How to Be a Cord Cutter

It’s finally time to make the break. 

The days of mindless channel flipping are over. Say goodbye to Hardcore Pawn. It’s time to get lean and pay for the TV you want, not the TV you watch when there’s nothing else to do. Here’s how.

Step 1: Get Online

Make sure you have a good internet connection with a minimum downstream bandwidth around 5 megabits per second. Add another 5mbps for each additional HD stream you want. So if you plan to stream in the den while the wife streams in the bedroom and the kid streams on the john, 15mbps is a good target.

Step 2: Buy an Antenna

Believe it or not, your local network affiliates are still available for free over the air (OTA). You just need a digital antenna to pick them up. AntennaWeb.org will tell you which antenna is right for you based on your proximity to TV towers. Or if you live in a city, roll the dice on the Mohu Leaf, one of the best indoor antennas available.

Step 3: Snag a Personal Video Recorder.

These devices capture the OTA content from your antenna and act as a DVR. We prefer the $220 Tablo. Add an external hard drive, pay for the guide service ($5/month), and can watch live and recorded OTA content on any connected device. That means CBS on your phone, NBC on your laptop, FOX on your tablet and all of them on your TV, as long as you have…

Step 4: Add a Roku 3.

That’s not the only streaming device, but it’s the best, with endless apps, a remote with a headphone jack for private listening and a killer search function that scans for titles across multiple services.

Step 5: Get your apps.

Start with the Tablo app. Add Netflix ($8.99/month) for movies and Daredevil, Hulu Plus ($7.99/month) for Broad City and Louie, HBO Now ($15/month) for GoT and Silicon Valley, and Amazon Prime ($99/year) for Transparent. If money is an issue, be strategic. Buy a month of Hulu and binge on Brooklyn 99 and Bob’s Burgers, then ditch it. Don’t pay for HBO Now until True Detective is over in August (by which point the exclusive Apple TV window should be over). Watch the whole season in a weekend, along with The Brink, then cancel until the next season. A Showtime app is also said to be on the way. One service to keep around is Dish’s Sling TV ($20/month), which provides live viewing of premium cable channels like ESPN, IFC and AMC. That means The Walking Dead, Mad Men, Portlandia and countless live sporting events. (A big caveat: Most Sling channels require that you watch live.)

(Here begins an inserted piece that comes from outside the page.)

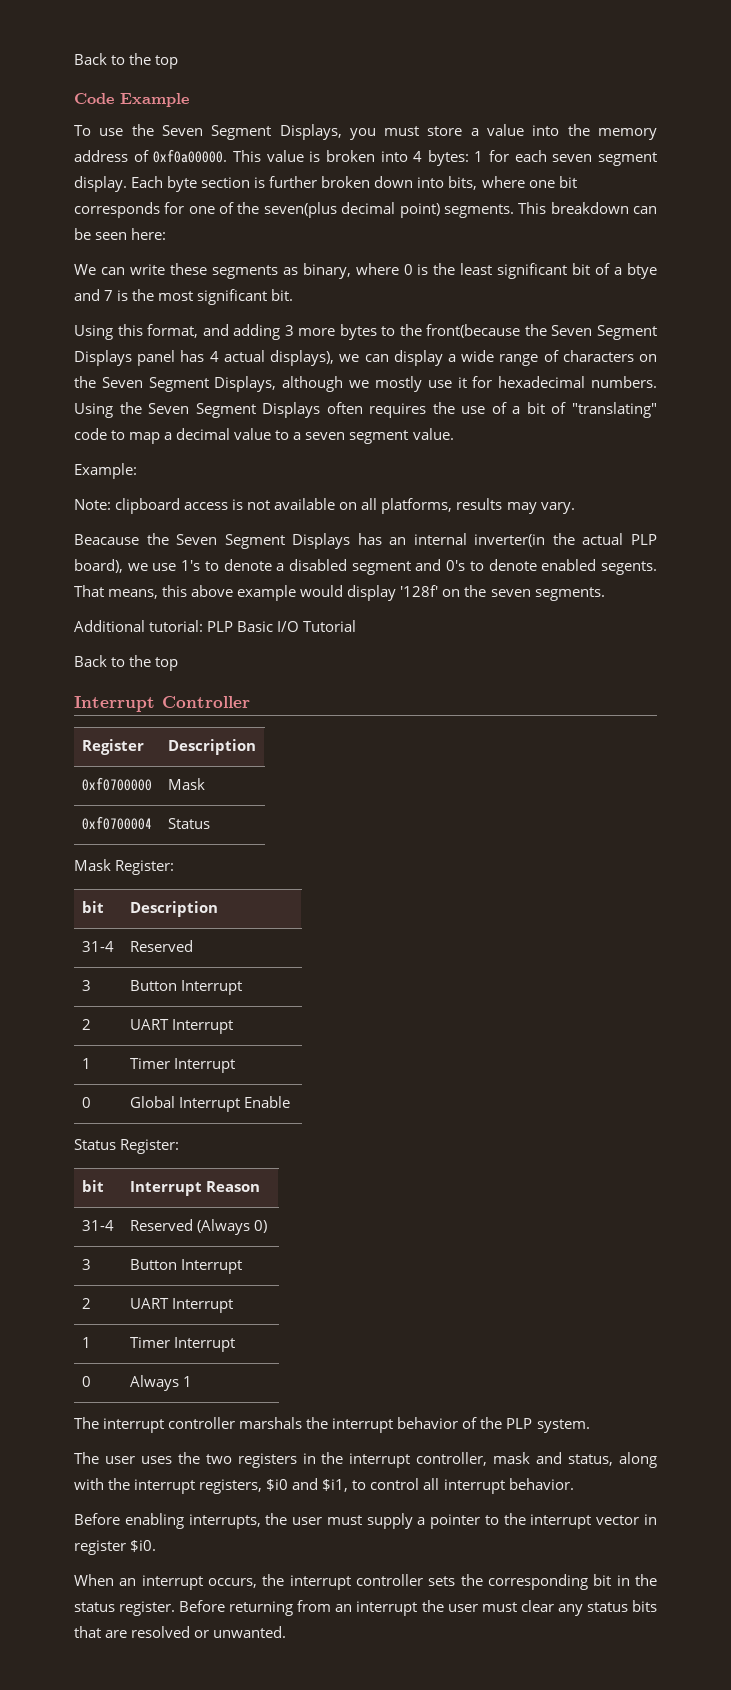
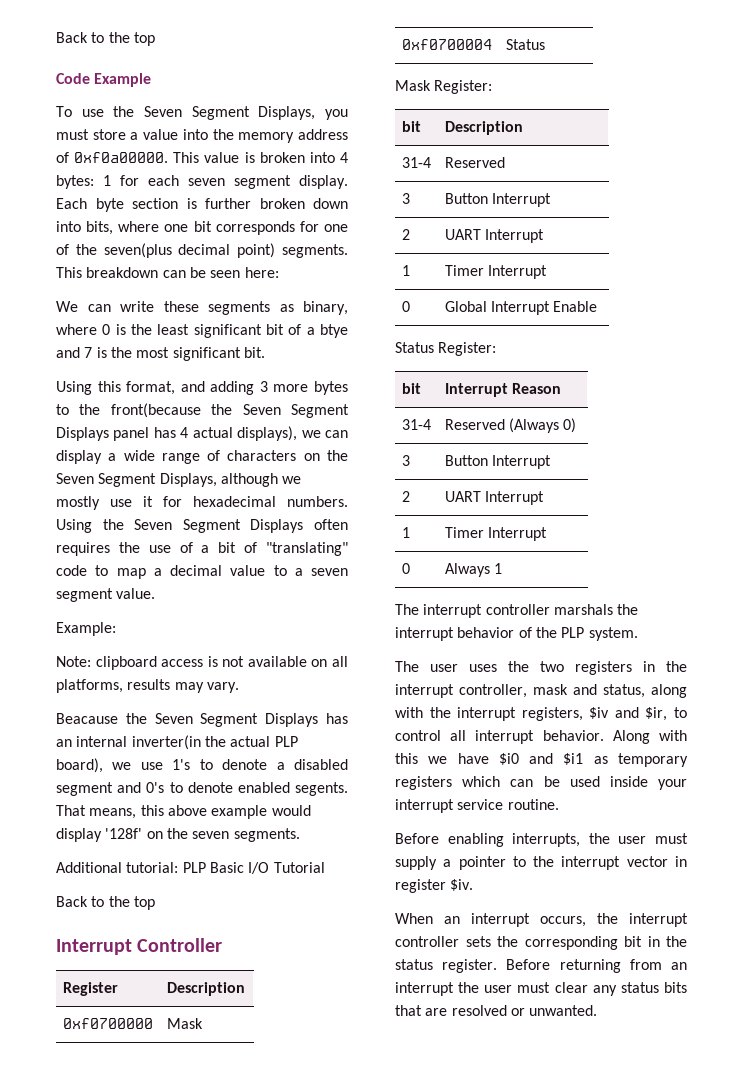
- The user uses the two registers in the interrupt controller, mask and status, along with the interrupt registers, $i0 and $i1, to control all interrupt behavior.
+ The user uses the two registers in the interrupt controller, mask and status, along with the interrupt registers, $iv and $ir, to control all interrupt behavior. Along with this we have $i0 and $i1 as temporary registers which can be used inside your interrupt service routine.
- Before enabling interrupts, the user must supply a pointer to the interrupt vector in register $i0.
+ Before enabling interrupts, the user must supply a pointer to the interrupt vector in register $iv.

Step 6: Fill in the blanks.

After an initial outlay of a few hundred bucks, a cord cutter can expect to pay around $50 a month for streaming services—$73 less than the expected average cable bill this year. If you’re saving $876 a year, you can afford to drop $20 on 10 episodes of Dog Whisperer.

Protip:

Luke Bouma of CordCutterNews.com recommends learning to change your DNS server address so you can to watch content normally unavailable to people in your area. Unblock-us.com will show you how. Once you’re set up, use MoreFlicks.com to find out what movies are typically only available to Argentines, for instance, and go to town. This is also a handy workaround for local blackout restrictions that will prevent you from watching your local team on the MLB, NBA and NHL streaming packages, which will be a necessity for sports fans who’ve lost access to regional sports networks.